East Grand Lake borders both New Brunswick and Maine. It's estimated removing the dam at Forest City would lower lake levels by six feet during summer months. (CBC)
Beal says a recent order prepared by FERC would force the company to fund "multiple" studies to comply with the terms of its licence for the dam.

The research would be on top of maintaining and operating the dam.

"There's a lot of work involved," said Beal. "We didn't know what the new order would look like, we weren't expecting everything that came at us."

Beal says it is less expensive for the company to buy the electricity than to comply with all the conditions of the license.

Staff at FERC are reviewing Woodland Pulp's application to surrender the license.

No decision has been made on whether the commission will opt for a public hearing.

Public wants input

Forest City, N.B., residents Sherrill and George Guimond are hoping there is an opportunity for as much public input as possible.

Their home is a couple of hundred metres from the dam.

This whole area will just become a creek.- Sherrill Guimond, Forest City, NB

They worry Patterson Cove, the body of water just above the structure, will disappear entirely if the gates are removed.

Orient, Maine resident Bill Walton says some of East Grand Lake's coves will have no water in them if the dam is removed. (CBC)
"If we lose the dam this whole area will just become a creek," said Sherrill Guimond. "You can't swim, you can't boat.
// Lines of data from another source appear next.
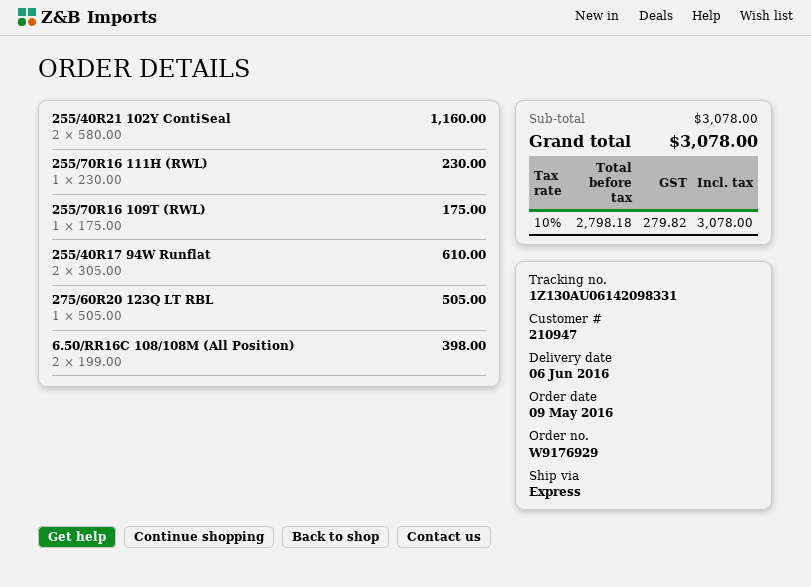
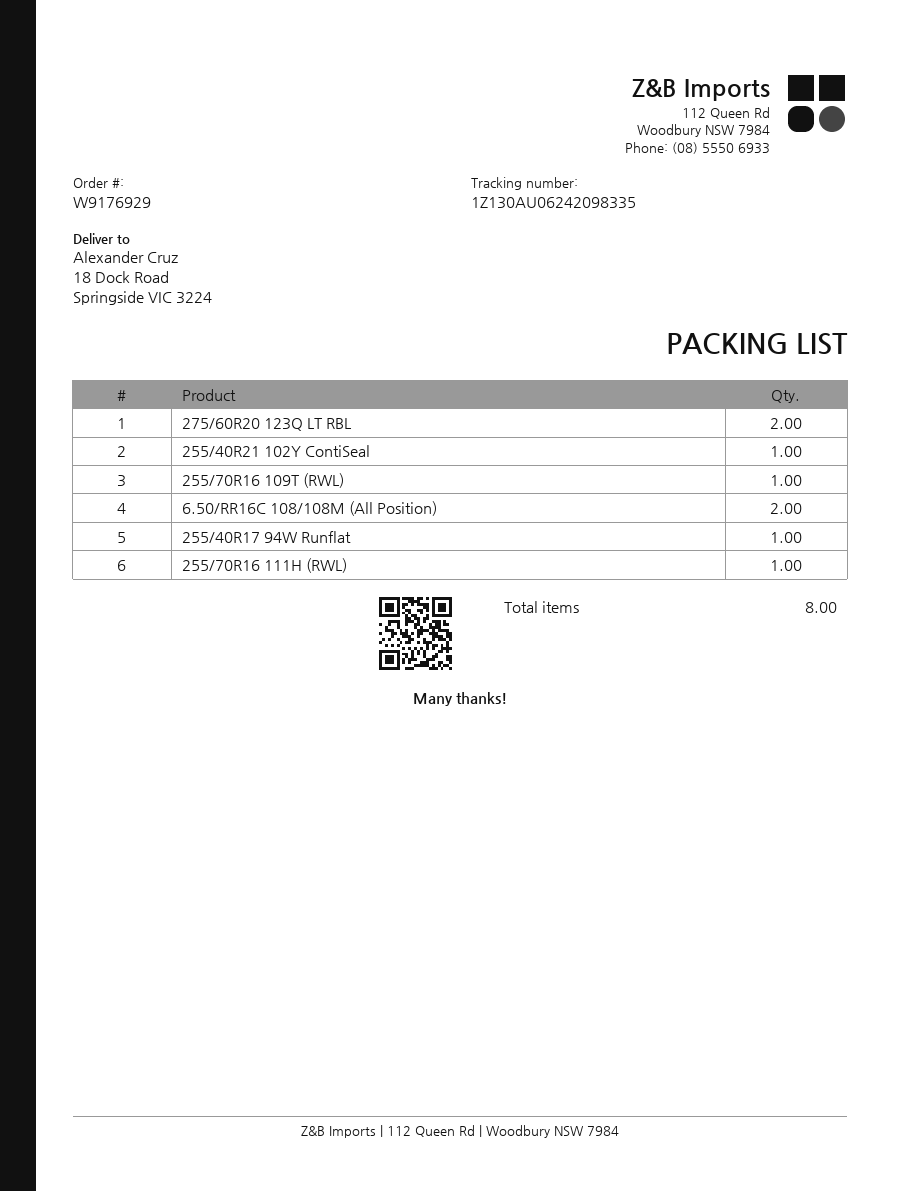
tracking number: 1Z130AU06142098331 -> 1Z130AU06242098335
255/40R21 102Y ContiSeal: 2 -> 1
255/40R17 94W Runflat: 2 -> 1
275/60R20 123Q LT RBL: 1 -> 2

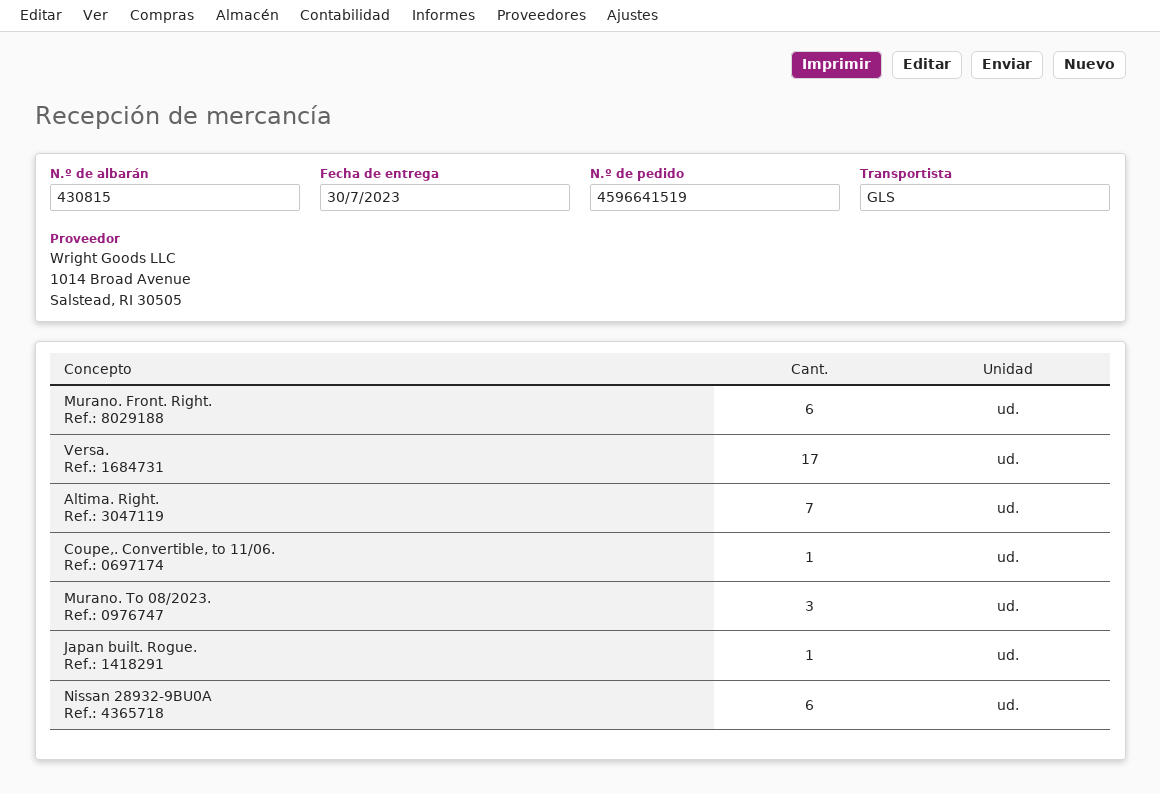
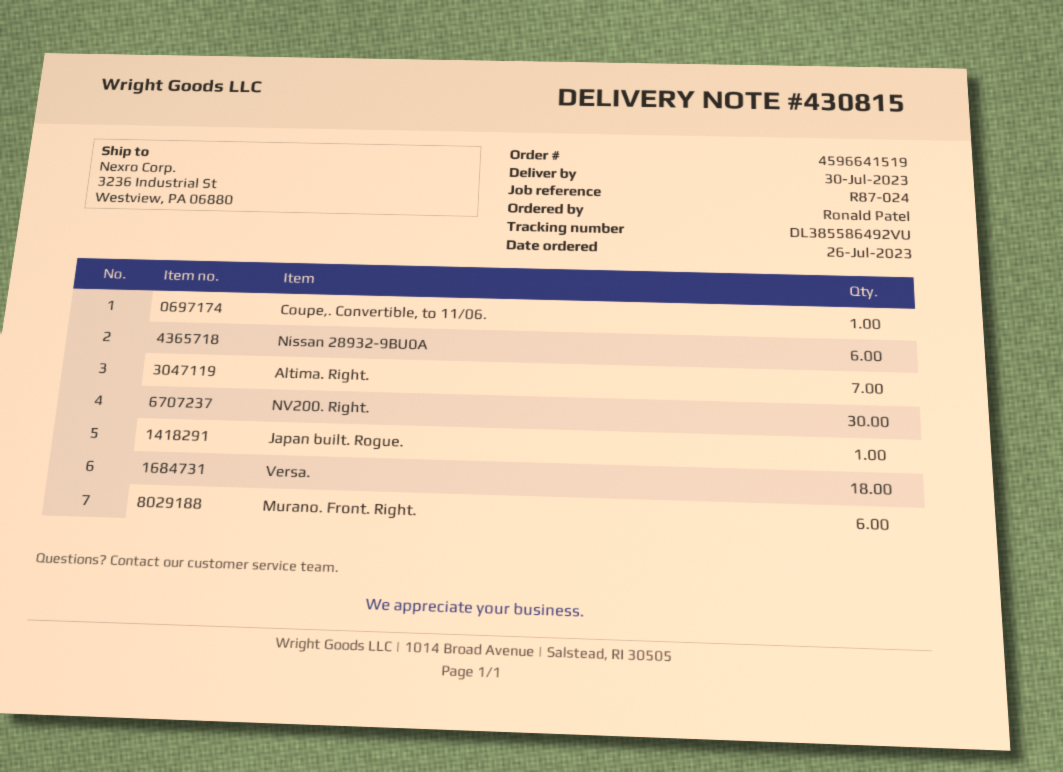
Versa.: 17 -> 18
Murano. To 08/2023.: 3 -> none
NV200. Right.: none -> 30

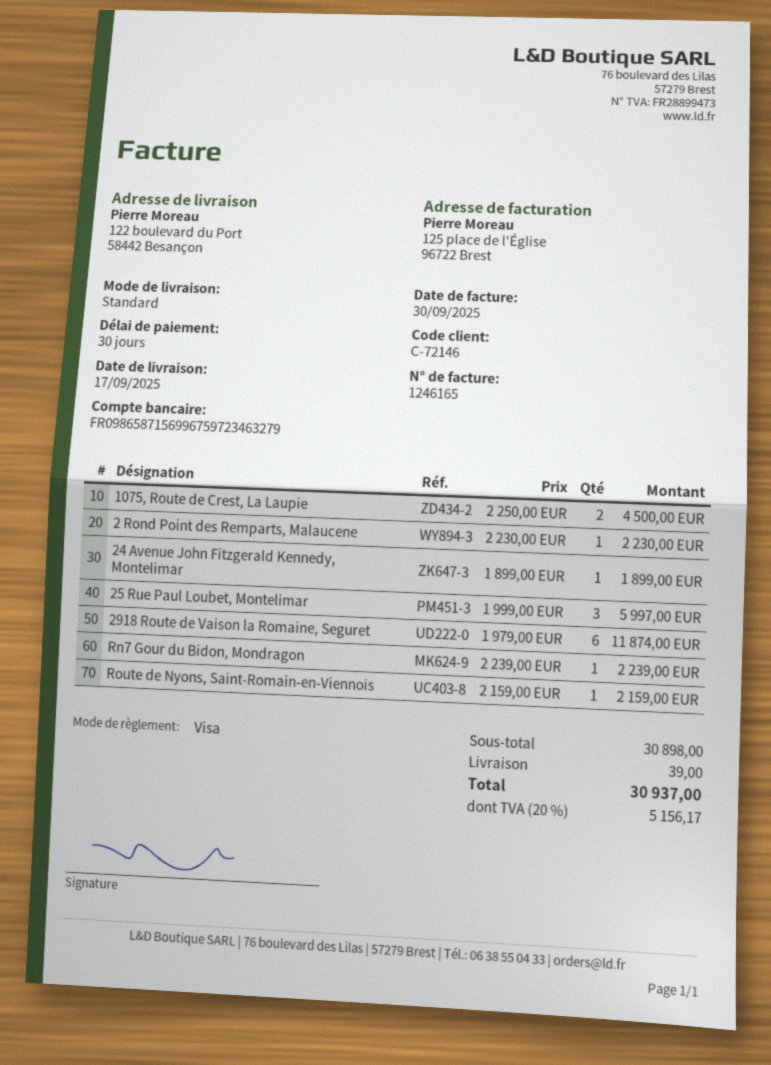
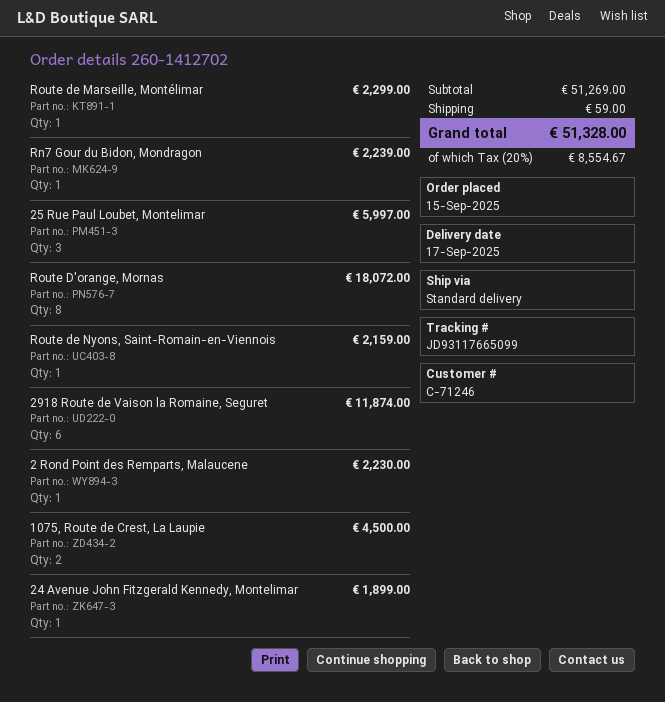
customer number: C-72146 -> C-71246
Route de Marseille, Montélimar: none -> 1 for 2299.00
Route D'orange, Mornas: none -> 8 for 18072.00
subtotal: 30898.00 -> 51269.00
shipping: 39.00 -> 59.00
tax: 20% = 5156.17 -> 20% = 8554.67
total: 30937.00 -> 51328.00

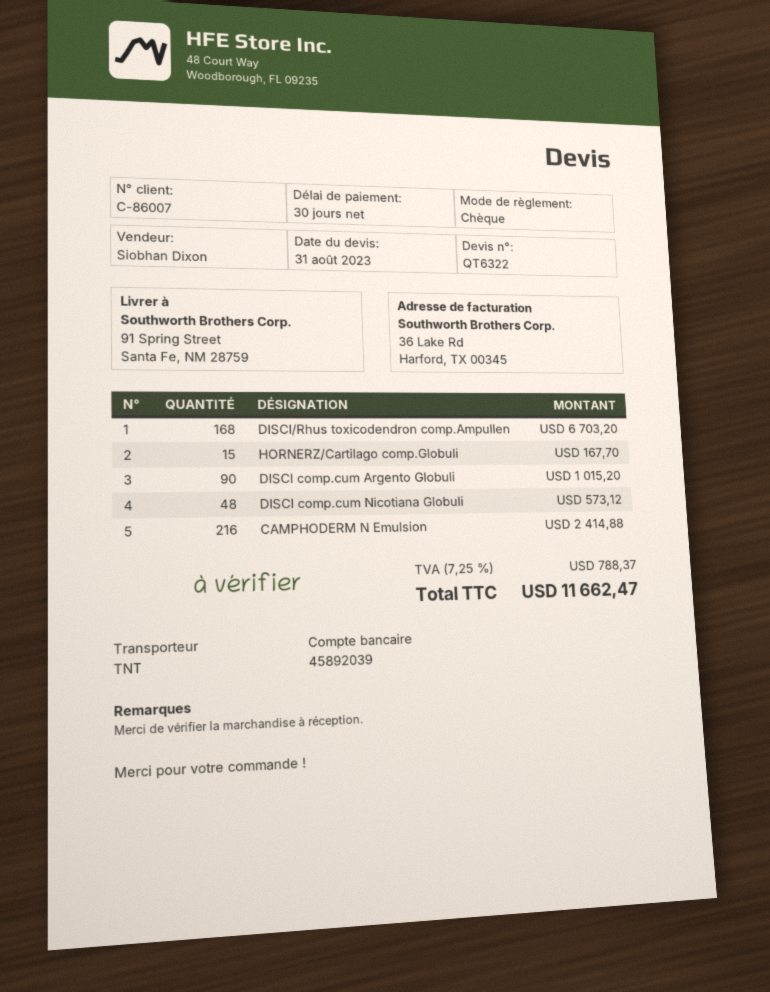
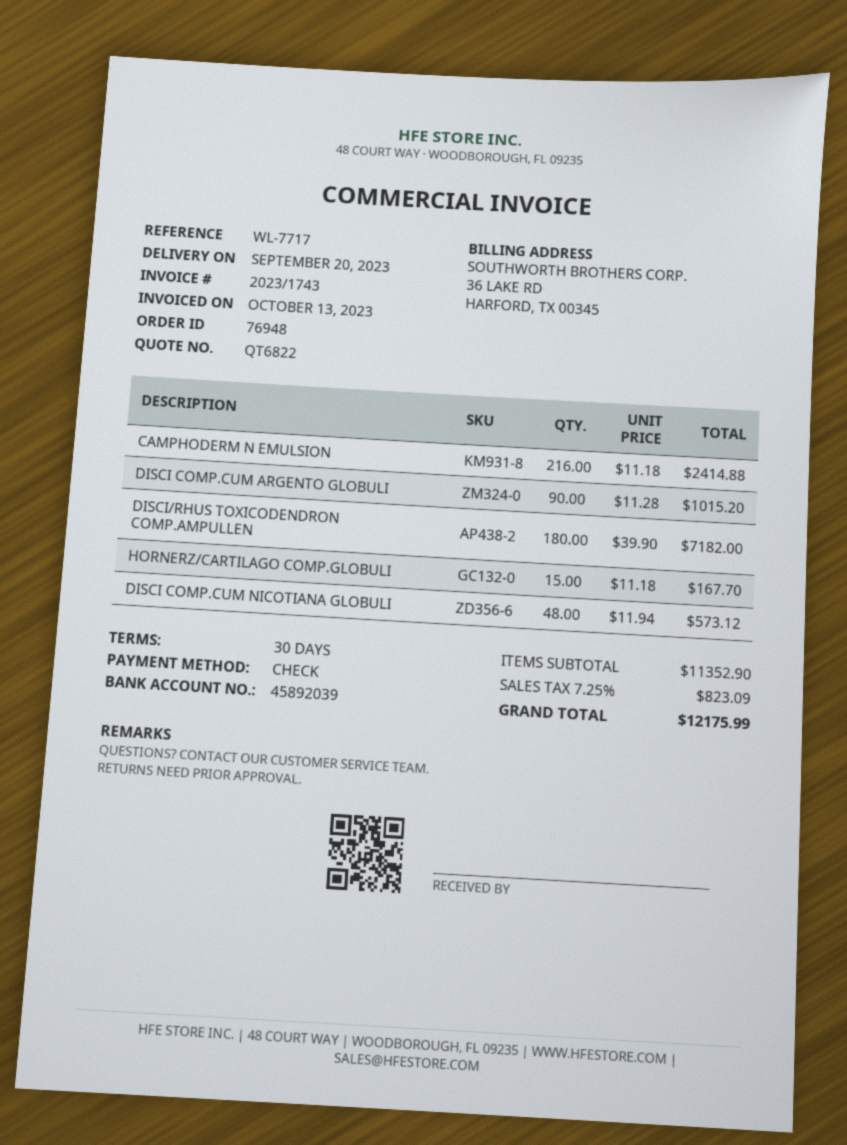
quote number: QT6322 -> QT6822
DISCI/Rhus toxicodendron comp.Ampullen: 168 for 6703.20 -> 180 for 7182.00
tax: 7.25% = 788.37 -> 7.25% = 823.09
total: 11662.47 -> 12175.99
So it's serious."

Further up the lake, on the opposite side, American Bill Walton lives year-round in his waterfront home and understands exactly what the Guimonds are saying.

Walton estimates the shoreline off his dock would move out as much as 40 feet, or about 12 metres.

"Everything you can see over there is Canada. Every house you see over there is going to have the same problem that I have if they open those gates and lower this lake," said Walton.

"Some of these coves are only three or four feet deep."